In multiple news reports lead author Scott Ortman describes the findings as "shocking and unbelievable." In The Christian Science Monitor he suggests that it would be "astounding" if the results are confirmed by other archaeological data sets. Michael Smith of Arizona State University, who writes a terrific blog calledWide Urban World, suggests in the Monitor that the study’s findings are "remarkable": they reveal "something really fundamental about human interactions—and human interactions in cities—that transcends modern economies."
The Basin study is excellent archaeological work. However, the exuberance about the findings might be a bit over the top.

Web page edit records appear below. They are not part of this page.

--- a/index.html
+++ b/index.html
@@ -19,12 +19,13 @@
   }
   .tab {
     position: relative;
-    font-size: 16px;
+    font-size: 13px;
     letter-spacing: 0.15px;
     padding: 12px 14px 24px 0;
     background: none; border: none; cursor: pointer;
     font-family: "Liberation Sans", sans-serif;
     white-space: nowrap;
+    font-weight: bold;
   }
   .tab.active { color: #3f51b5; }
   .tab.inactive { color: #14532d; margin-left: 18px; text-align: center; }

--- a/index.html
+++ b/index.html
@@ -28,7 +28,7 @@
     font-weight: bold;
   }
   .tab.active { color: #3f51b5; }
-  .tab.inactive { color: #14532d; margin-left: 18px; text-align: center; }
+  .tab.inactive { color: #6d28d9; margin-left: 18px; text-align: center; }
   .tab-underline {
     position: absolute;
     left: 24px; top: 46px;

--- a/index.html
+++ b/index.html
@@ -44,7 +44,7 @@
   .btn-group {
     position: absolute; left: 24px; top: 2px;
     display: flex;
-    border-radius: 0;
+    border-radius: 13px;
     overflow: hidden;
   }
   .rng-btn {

We shouldn’t be surprised that there would be strong, compelling parallels between ancient and modern cities, however variable their political economies. We've known for a while that non-capitalist societies can generate scalar efficiencies of production as well as great social inequality. Another, perhaps more fundamental reason is that we're dealing with the social networks of Homo sapiens sapiens, a species united by its big brain and commitment to life in groups.
Indeed, Ortman et al.'s argument dovetails with an earlier one by Bettencourt and his SFI colleague Geoffrey West (summarized in the Sydney Morning Herald) that trades on analogies from mammalian biology to argue that all cities are 85 percent alike in the way they look, work, and evolve as a function of size. For West and Bettencourt, cities are scaled up versions of each other in much the same way that "a whale is a blown up elephant, which is a scaled up giraffe, all the way down to a mouse and shrew." Like Ortman and collaborators, West and Bettencourt argue that the key to understanding cities, and solving their contemporary problems, depends on understanding these universal properties and not the 15 percent of contextual stuff—local geography, history, culture—that make cities individually unique.